[pct-l] Bear Canisters

Ken Powers kdpo at pacbell.net
Wed Mar 21 15:21:19 CDT 2007


Donna,
I have first-hand experience of black bears being hand fed in Yellowstone in 
the early 50's. I remember seeing them fed thru car windows and from the 
steps of cabins at Old Faithful Village.

I don't remember that bears were a big issue on our 2002 CDT trip. The NPS 
assigned campsites and insisted that we hang our food from the poles in the 
sites. If we carried a bear canister, we still had to hang our food from the 
poles. Same rules in Glacier. The poles were tall metal poles placed away 
from other tall objects. Each pole had several arms with a chains attached 
for raising food sacks.

I am no sure why the California bears are so much smarter about getting 
food. And I wonder if the bear poles used in the other parks would work in 
California. That would eliminate the bothersome carrying of bear canisters

Ken
----- Original Message ----- 
From: <dsaufley at sprynet.com>
To: "stillroaming" <pct at delnorteresort.com>; <pct-l at backcountry.net>
Sent: Wednesday, March 21, 2007 12:22 PM
Subject: Re: [pct-l] Bear Canisters


That's a very good question, and I don't know the actual answer to it, but 
I'll take a guess and see how quickly I get shot down.

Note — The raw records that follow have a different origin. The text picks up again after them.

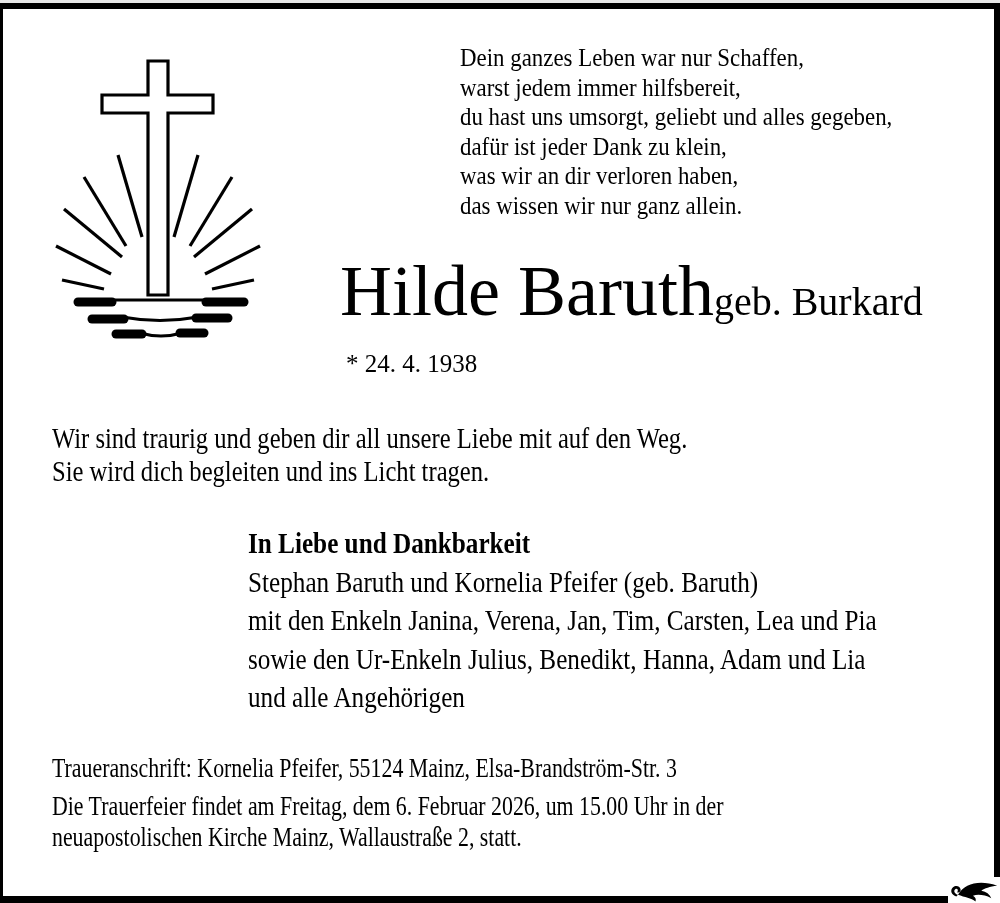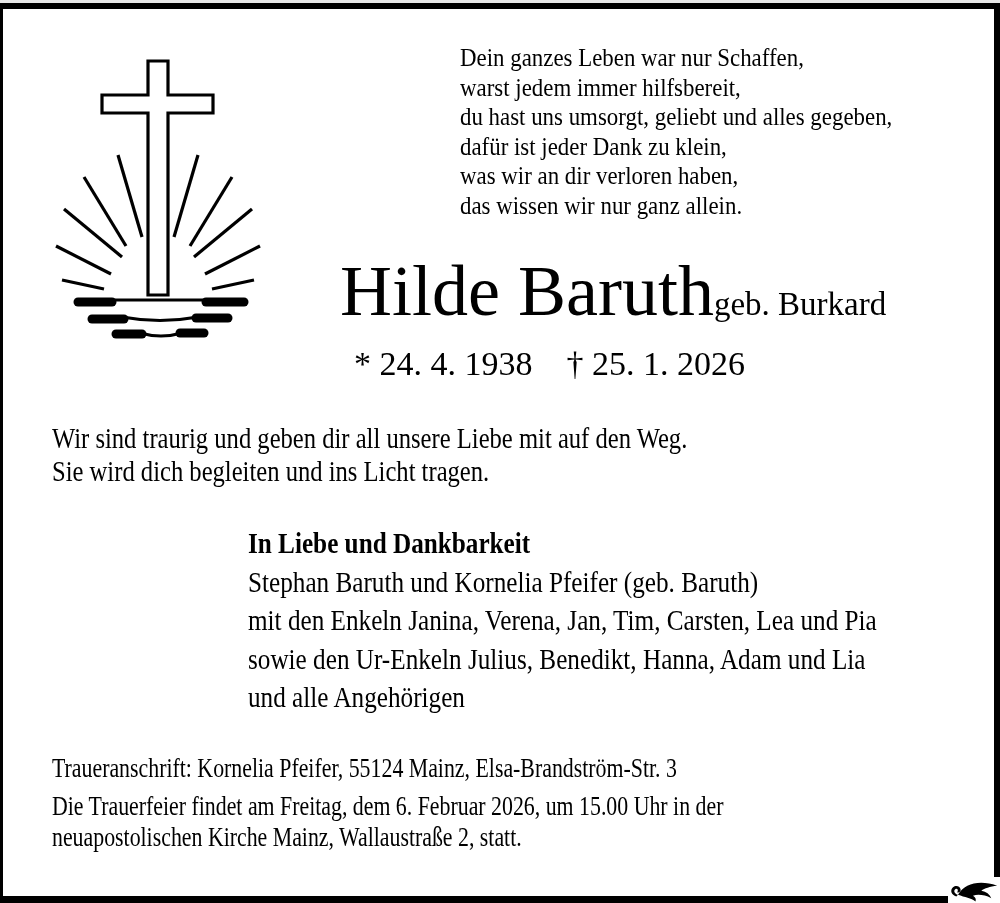--- a/index.html
+++ b/index.html
@@ -24,24 +24,24 @@
   .poem{
     position:absolute;left:460px;top:40px;
     font-size:26px;line-height:29.5px;white-space:nowrap;
     transform:scaleX(.88);transform-origin:0 0;
   }
   .headline{
     position:absolute;left:340px;top:252px;
     display:flex;align-items:baseline;white-space:nowrap;
   }
   .deceased-name{font-size:72px;line-height:72px;}
-  .maiden-name{font-size:33px;line-height:33px;}
+  .maiden-name{font-size:40px;line-height:33px;}
   .dates{
-    position:absolute;left:354px;top:343px;
-    display:flex;gap:34px;font-size:34px;line-height:36px;white-space:nowrap;justify-content:center;
+    position:absolute;left:346px;top:343px;
+    display:flex;gap:34px;font-size:25px;line-height:36px;white-space:nowrap;justify-content:center;
   }
   .farewell{
     position:absolute;left:52px;top:419px;
     font-size:30px;line-height:32.5px;white-space:nowrap;
     transform:scaleX(.82);transform-origin:0 0;
   }
   .family{
     position:absolute;left:248px;top:521px;
     font-size:30px;line-height:38.5px;white-space:nowrap;
     transform:scaleX(.84);transform-origin:0 0;
@@ -108,21 +108,20 @@
     <div>das wissen wir nur ganz allein.</div>
   </div>
 
   <div class="headline">
     <span class="deceased-name">Hilde Baruth</span>
     <span class="maiden-name">geb. Burkard</span>
   </div>
 
   <div class="dates">
     <span>* 24. 4. 1938</span>
-    <span>† 25. 1. 2026</span>
   </div>
 
   <div class="farewell">
     <div>Wir sind traurig und geben dir all unsere Liebe mit auf den Weg.</div>
     <div>Sie wird dich begleiten und ins Licht tragen.</div>
   </div>
 
   <div class="family">
     <div class="family-heading">In Liebe und Dankbarkeit</div>
     <div>Stephan Baruth und Kornelia Pfeifer (geb. Baruth)</div>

I have a book given to me as a child on our National Parks -- I think it's a 
Time-Life or something, and it was published in the 1950s.  Beautiful, color 
pictures. I loved that book so much as a kid, and poured over and over it. 
One of the chapters is on Yosemite, and one picture in particular tells the 
story:  there is the line of (now classic) cars streaming through one of the 
giant sequoias, but they are all stopped while people in the cars are 
feeding the bears that line up for the handout. I also remember experiencing 
this when we went there in the early 60s with my grandparents.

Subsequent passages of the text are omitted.